-- ACTION ITEM --
The full listing, minus its pictures, should be printed again exactly as it stands.

-- MATERIAL FOR THIS EXERCISE --
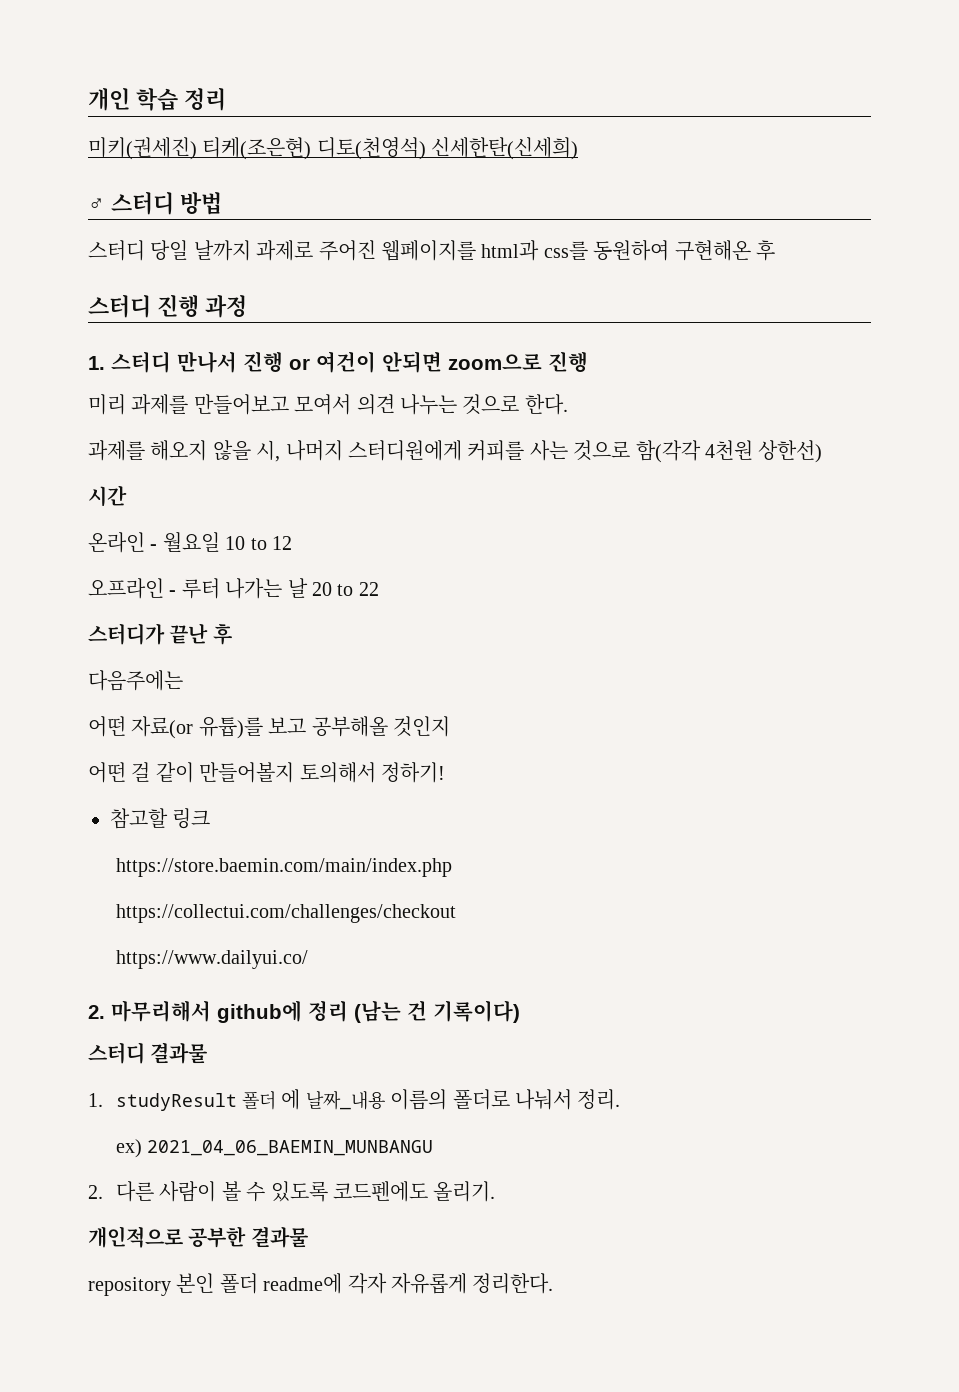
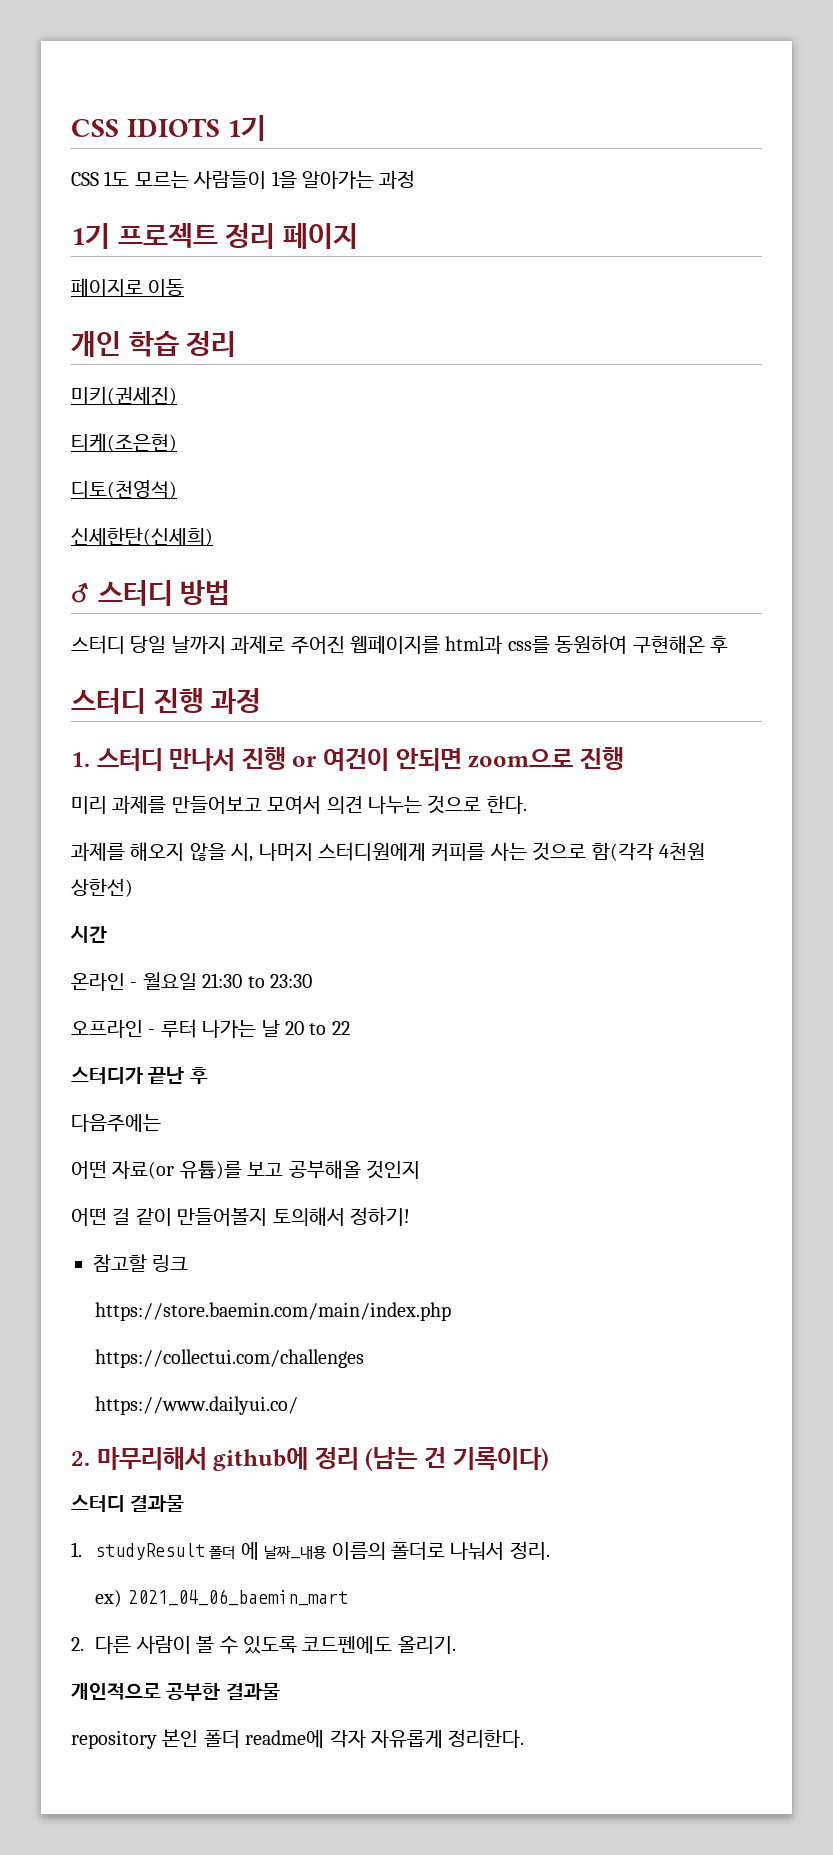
+ CSS IDIOTS 1기
+ CSS 1도 모르는 사람들이 1을 알아가는 과정
+ 1기 프로젝트 정리 페이지
+ 페이지로 이동
- 미키(권세진) 티케(조은현) 디토(천영석) 신세한탄(신세희)
+ 미키(권세진)
+ 티케(조은현)
+ 디토(천영석)
+ 신세한탄(신세희)
- 온라인 - 월요일 10 to 12
+ 온라인 - 월요일 21:30 to 23:30
- https://collectui.com/challenges/checkout
+ https://collectui.com/challenges
- ex) 2021_04_06_BAEMIN_MUNBANGU
+ ex) 2021_04_06_baemin_mart

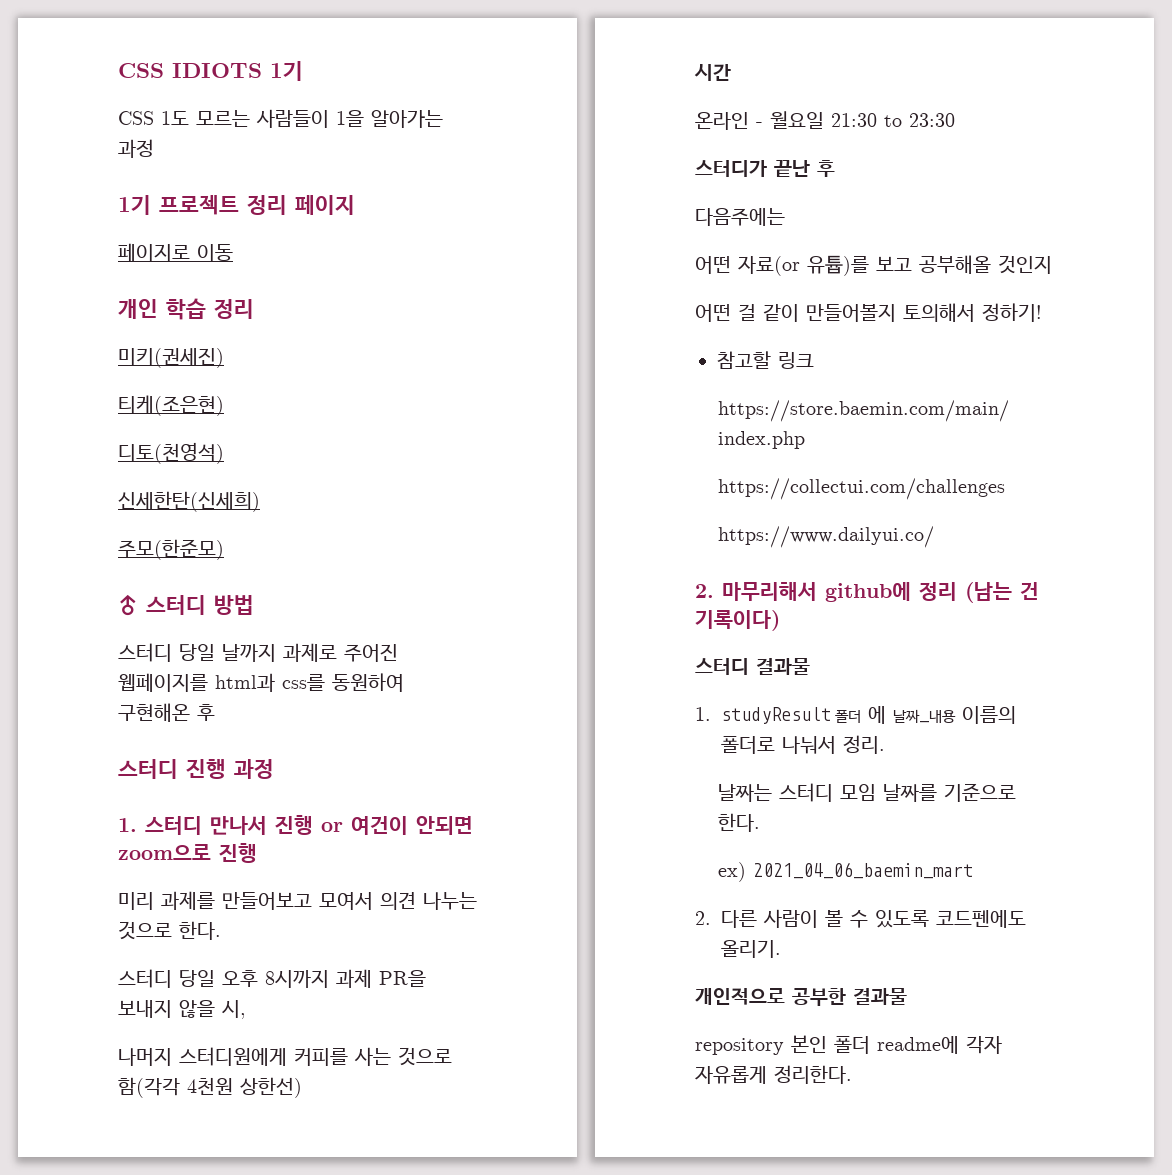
+ 주모(한준모)
- 과제를 해오지 않을 시, 나머지 스터디원에게 커피를 사는 것으로 함(각각 4천원 상한선)
+ 스터디 당일 오후 8시까지 과제 PR을 보내지 않을 시,
+ 나머지 스터디원에게 커피를 사는 것으로 함(각각 4천원 상한선)
- 오프라인 - 루터 나가는 날 20 to 22
+ 날짜는 스터디 모임 날짜를 기준으로 한다.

-- WRITTEN REPLY --
+ CSS IDIOTS 1기
+ CSS 1도 모르는 사람들이 1을 알아가는 과정
+ 1기 프로젝트 정리 페이지
+ 페이지로 이동
- 미키(권세진) 티케(조은현) 디토(천영석) 신세한탄(신세희)
+ 미키(권세진)
+ 티케(조은현)
+ 디토(천영석)
+ 신세한탄(신세희)
- 온라인 - 월요일 10 to 12
+ 온라인 - 월요일 21:30 to 23:30
- https://collectui.com/challenges/checkout
+ https://collectui.com/challenges
- ex) 2021_04_06_BAEMIN_MUNBANGU
+ ex) 2021_04_06_baemin_mart

+ 주모(한준모)
- 과제를 해오지 않을 시, 나머지 스터디원에게 커피를 사는 것으로 함(각각 4천원 상한선)
+ 스터디 당일 오후 8시까지 과제 PR을 보내지 않을 시,
+ 나머지 스터디원에게 커피를 사는 것으로 함(각각 4천원 상한선)
- 오프라인 - 루터 나가는 날 20 to 22
+ 날짜는 스터디 모임 날짜를 기준으로 한다.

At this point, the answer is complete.